## Data
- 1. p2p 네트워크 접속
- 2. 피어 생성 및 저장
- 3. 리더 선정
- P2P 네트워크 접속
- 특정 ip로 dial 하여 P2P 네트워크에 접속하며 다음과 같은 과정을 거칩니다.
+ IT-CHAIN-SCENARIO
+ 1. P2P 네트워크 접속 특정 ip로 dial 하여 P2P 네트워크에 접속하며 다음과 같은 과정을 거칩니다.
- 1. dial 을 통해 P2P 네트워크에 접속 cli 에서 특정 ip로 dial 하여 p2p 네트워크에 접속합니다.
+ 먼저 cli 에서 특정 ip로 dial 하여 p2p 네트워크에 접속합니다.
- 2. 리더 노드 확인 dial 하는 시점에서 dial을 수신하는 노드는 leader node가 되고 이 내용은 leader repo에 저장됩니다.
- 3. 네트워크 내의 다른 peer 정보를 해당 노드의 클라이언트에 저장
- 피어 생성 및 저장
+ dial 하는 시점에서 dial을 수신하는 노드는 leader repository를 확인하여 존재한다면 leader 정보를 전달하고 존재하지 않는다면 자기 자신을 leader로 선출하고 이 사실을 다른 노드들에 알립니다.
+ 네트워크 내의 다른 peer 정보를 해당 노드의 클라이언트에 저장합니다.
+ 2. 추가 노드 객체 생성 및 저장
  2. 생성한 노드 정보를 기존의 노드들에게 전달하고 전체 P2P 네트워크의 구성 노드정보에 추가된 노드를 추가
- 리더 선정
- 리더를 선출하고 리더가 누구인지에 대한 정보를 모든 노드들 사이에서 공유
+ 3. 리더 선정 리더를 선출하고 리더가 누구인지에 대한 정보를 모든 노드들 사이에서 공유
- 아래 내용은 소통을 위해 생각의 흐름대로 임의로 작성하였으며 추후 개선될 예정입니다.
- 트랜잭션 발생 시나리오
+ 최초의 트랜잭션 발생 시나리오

## Work to complete
Begin with the line above that has "P2P 네트워크 접속 특정" and continue through the line that has "- 피어 생성 및 저장", setting each one down exactly. Stop there.

## Result of this task
+ 1. P2P 네트워크 접속 특정 ip로 dial 하여 P2P 네트워크에 접속하며 다음과 같은 과정을 거칩니다.
- 1. dial 을 통해 P2P 네트워크에 접속 cli 에서 특정 ip로 dial 하여 p2p 네트워크에 접속합니다.
+ 먼저 cli 에서 특정 ip로 dial 하여 p2p 네트워크에 접속합니다.
- 2. 리더 노드 확인 dial 하는 시점에서 dial을 수신하는 노드는 leader node가 되고 이 내용은 leader repo에 저장됩니다.
- 3. 네트워크 내의 다른 peer 정보를 해당 노드의 클라이언트에 저장
- 피어 생성 및 저장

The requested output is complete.